My 5 year old daughter, Juliet, attends Irish dance classes at the
Phinney Neighborhood Center. Last week there was an event there and her class was moved from their usual room to another one in a different building, which I now think is actually older. As I walked the halls waiting for her to get out, I began to notice photographs hanging there. Naturally, they caught my eye. As I mentioned before, this sort of thing is magical for me. Weird quirky Sarah fact: I am one of those people that you could say was born in the wrong decade or whatever; I wouldn’t say I love history, because I don’t, but I do love the idea of the different fashions and trends of each passing age and I have a particular love for certain decades in the last century (namely, the 40′s, 20′s, 50′s, and 70′s… in that order). Anyway, these photos intrigued me because they were from those exact decades so I found them interesting on that level. I also like to look at old photos for processing inspiration. (I don’t know if you’ve noticed, but I edit things a little differently than the average photographer.)

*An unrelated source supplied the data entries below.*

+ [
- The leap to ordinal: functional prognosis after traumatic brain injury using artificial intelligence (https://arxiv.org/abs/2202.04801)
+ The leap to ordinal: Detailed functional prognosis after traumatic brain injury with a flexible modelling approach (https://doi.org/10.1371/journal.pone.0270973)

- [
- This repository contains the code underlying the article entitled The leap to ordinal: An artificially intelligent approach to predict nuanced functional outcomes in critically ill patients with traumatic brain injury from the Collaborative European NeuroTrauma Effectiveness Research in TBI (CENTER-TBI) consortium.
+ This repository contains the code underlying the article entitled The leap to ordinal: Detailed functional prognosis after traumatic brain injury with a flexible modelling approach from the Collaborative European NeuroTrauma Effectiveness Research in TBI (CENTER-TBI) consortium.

As I was strolling those halls and briefly pausing at each photo and observing the hairstyles and the film grain and the tones of the images, I was struck by the simple fact that many (if not all) of the people in those images were gone from this world. How many photos were there of them? What was left to mark what their face looked like? The clothes that they wore? The expressions they made? The things they did? Maybe it was just this one photograph from 1920. Is this morbid? Yeah, a little bit. But do you see where I am going with this? I am sure those photos have hung on the walls of that building for decades. The photos I am sharing with you today have been carefully treasured for decades. I deeply, deeply, deeply miss my grandmother. I did not know her at the time these photos were taken, obviously, but just seeing them brings me such comfort. It’s a window into her life. My Grandma died 4 months before my oldest child was born and I will probably never get over the fact that she was never able to see her youngest grandchild become a mother (and she so wanted so; she would talk to me for hours about how she couldn’t wait to hold my “itty bitty”), but having these photos and being able to peek into her life allows me to relate to her and keep her with me. I’m so glad that her sisters took these photos. I’m holding on to my memories; are you holding on to yours?

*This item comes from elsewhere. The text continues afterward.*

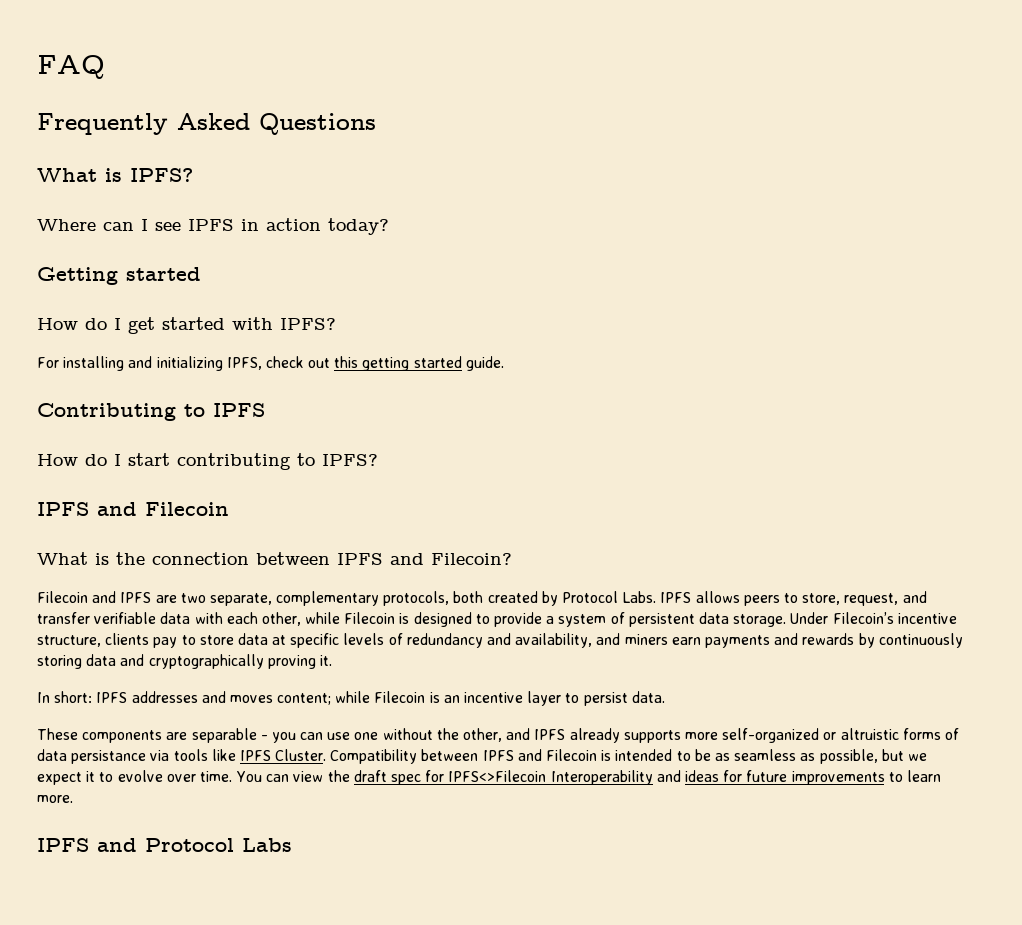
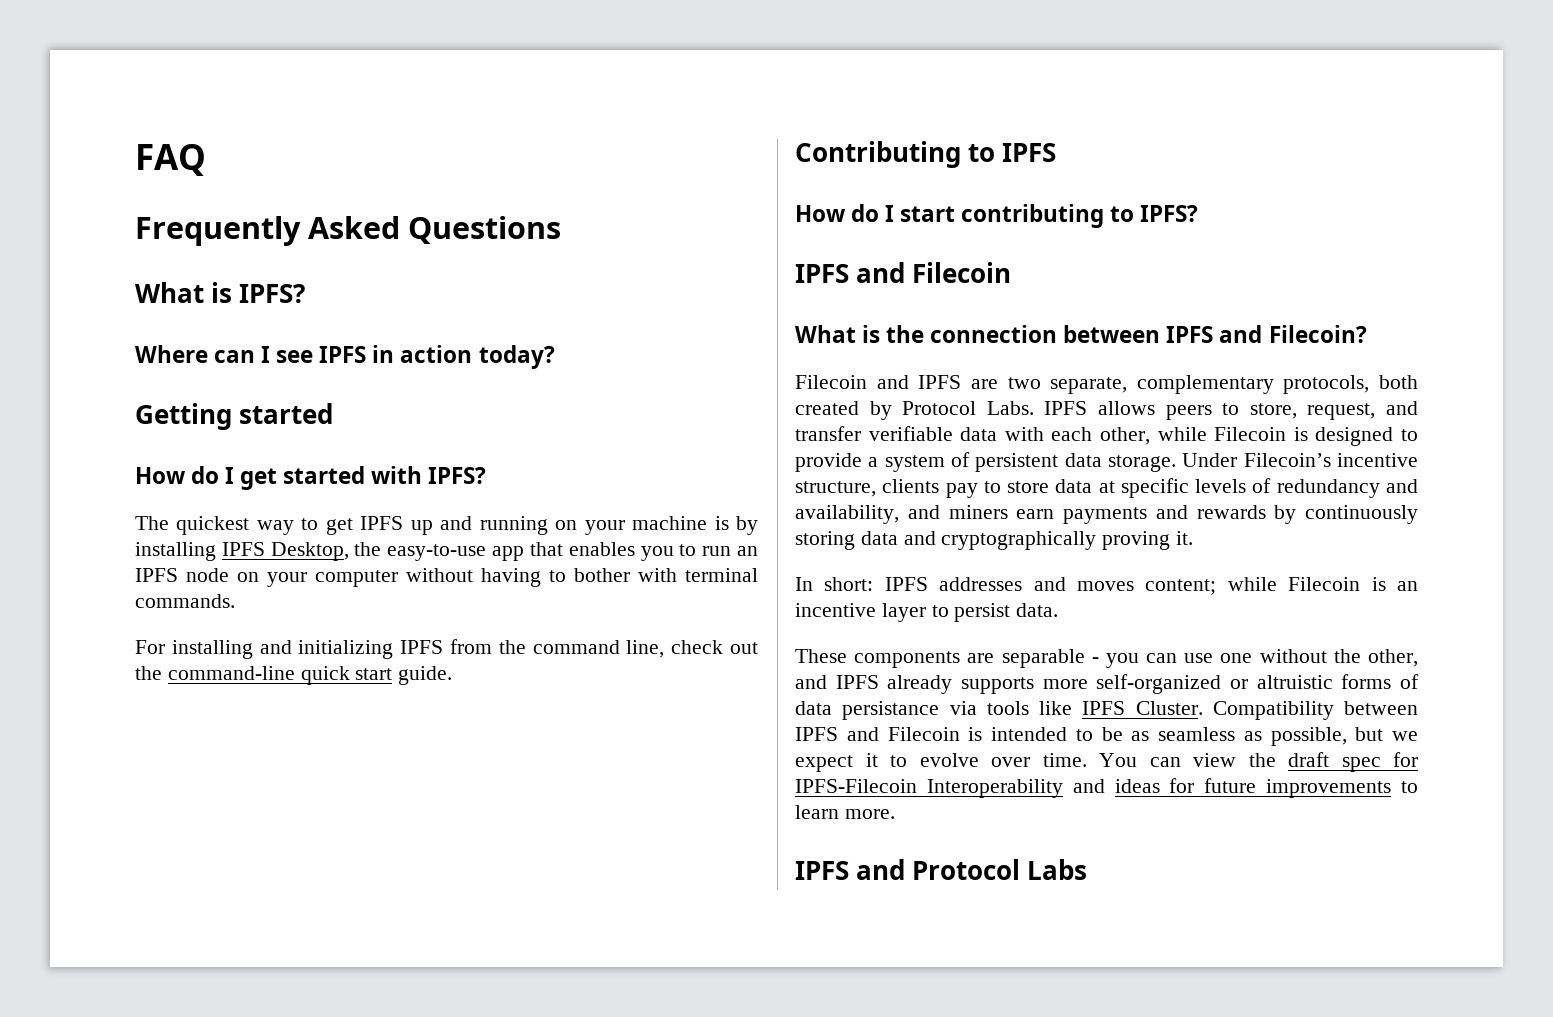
- For installing and initializing IPFS, check out this getting started guide.
+ The quickest way to get IPFS up and running on your machine is by installing IPFS Desktop, the easy-to-use app that enables you to run an IPFS node on your computer without having to bother with terminal commands.
+ For installing and initializing IPFS from the command line, check out the command-line quick start guide.
- You can view the draft spec for IPFS<>Filecoin Interoperability and ideas for future improvements to learn more.
+ You can view the draft spec for IPFS-Filecoin Interoperability and ideas for future improvements to learn more.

Clearly, I have gotten far more personal in this post than i normally do (I think…) but I really wanted to drive my point home. So often i hear photographers referring to our industry as a luxury industry; I’ve come to believe it is so much less of a luxury than we make it out to be. We are devaluing ourselves and our work. What we do is important. We need to remember the importance of a good photograph and just what it is that a good photo can do; a good one can take your right back to that moment! A good photo can make you see, hear, smell, taste, and feel the way you felt when the shutter snapped. A good photo is the closest thing we have to a time machine.

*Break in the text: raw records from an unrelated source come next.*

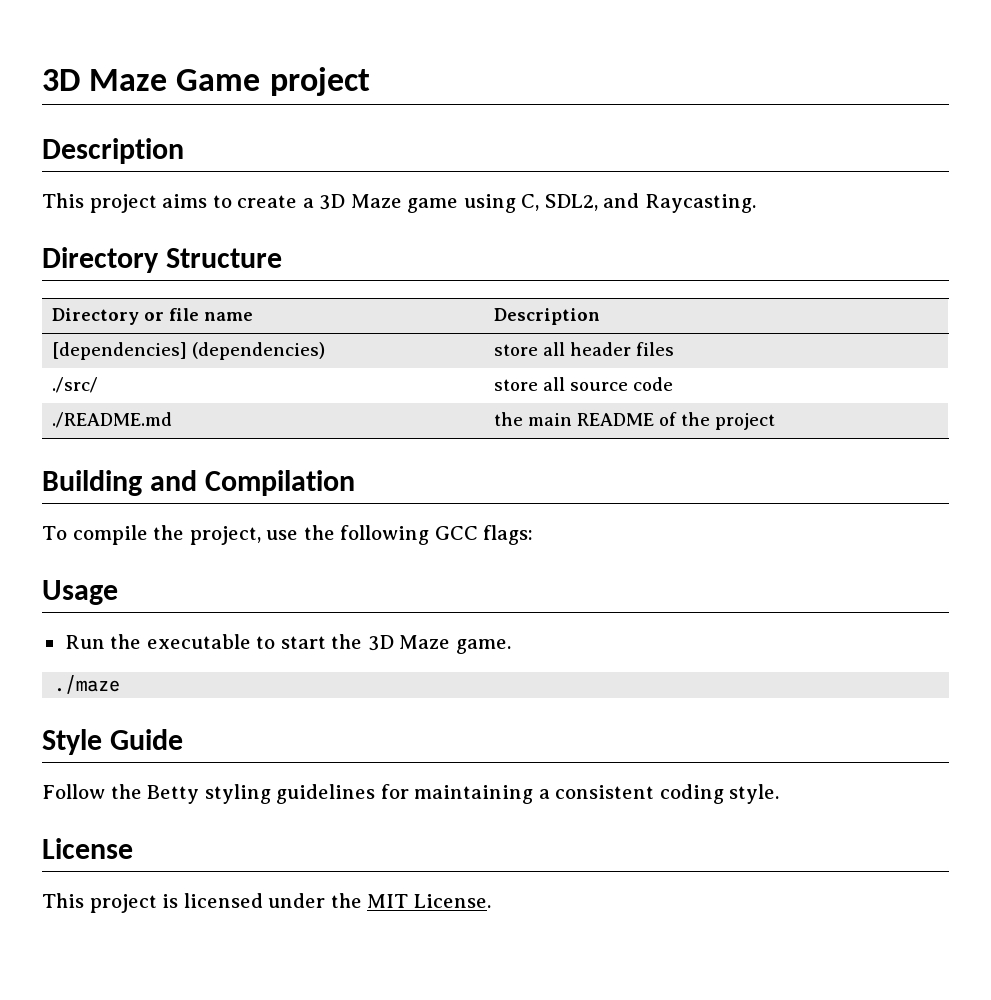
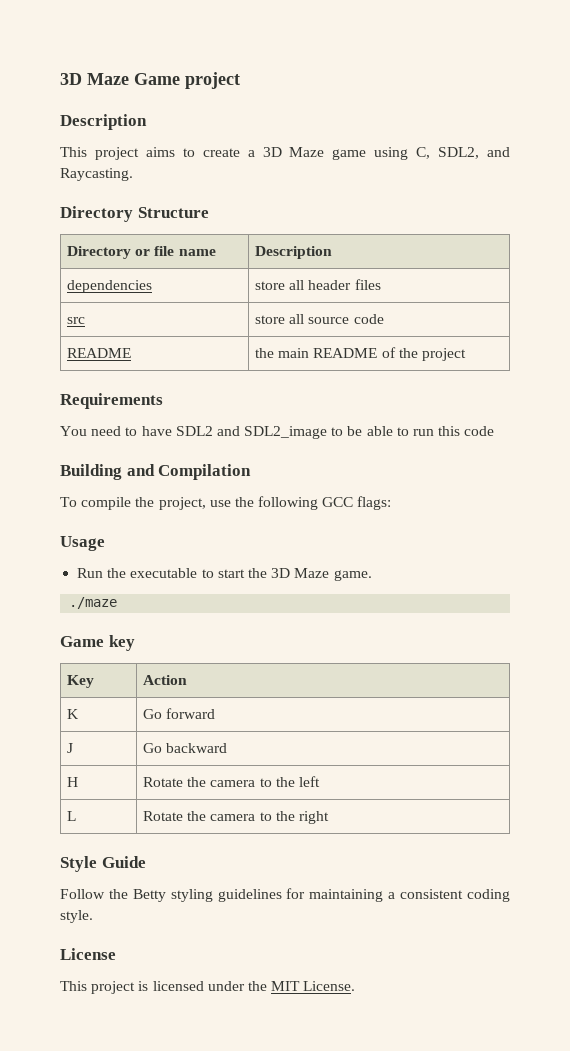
- [dependencies] (dependencies) | store all header files
+ dependencies | store all header files
- ./src/ | store all source code
+ src | store all source code
- ./README.md | the main README of the project
+ README | the main README of the project
+ Requirements
+ You need to have SDL2 and SDL2_image to be able to run this code
+ Game key
+ Key | Action
+ K | Go forward
+ J | Go backward
+ H | Rotate the camera to the left
+ L | Rotate the camera to the right

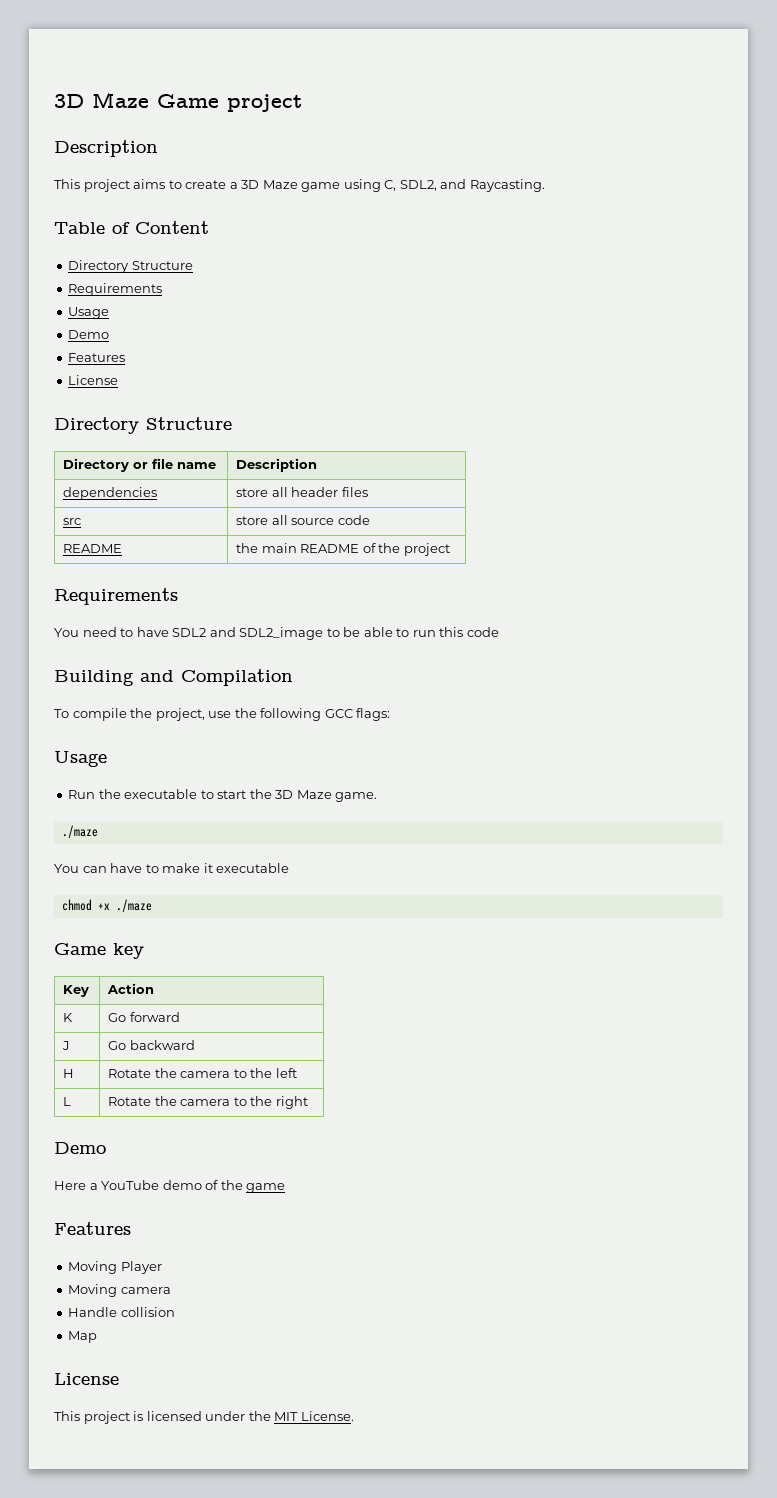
+ Table of Content
+ Directory Structure
+ Requirements
+ Usage
+ Demo
+ Features
+ License
+ You can have to make it executable
+ chmod +x ./maze
  L | Rotate the camera to the right
- Style Guide
- Follow the Betty styling guidelines for maintaining a consistent coding style.
+ Demo
+ Here a YouTube demo of the game
+ Features
+ Moving Player
+ Moving camera
+ Handle collision
+ Map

It is so easy for me to just get caught up in the every day stuff of life that I don’t want to pick up my camera and document what is going on in my own house. “There’s too much laundry.” “The kids are dirty.” “My house is a mess.” “I don’t have any makeup on.” “I need to lose another 15 pounds. Or another 50.” “I don’t like the way my husband’s hair looks today.” “I’ll just take a photo tomorrow.” “The lighting isn’t very good right now.” These are the thoughts that so often go through my head. Do they sound familiar? I know this time next year I am going to wish I had taken that photo because my babies will be that much older and the lighting is still not going to be right and the laundry is still going to be piled up. Who cares if all of your snapshots aren’t perfect? That’s why you hire me! And that’s why I drag my kids out every so often and make them give me a proper session (like I am sure every photographer does with their own children). My point is this: just do it! Give your families a time machine. Give them a lot of time machines. And don’t forget how important those time machines are.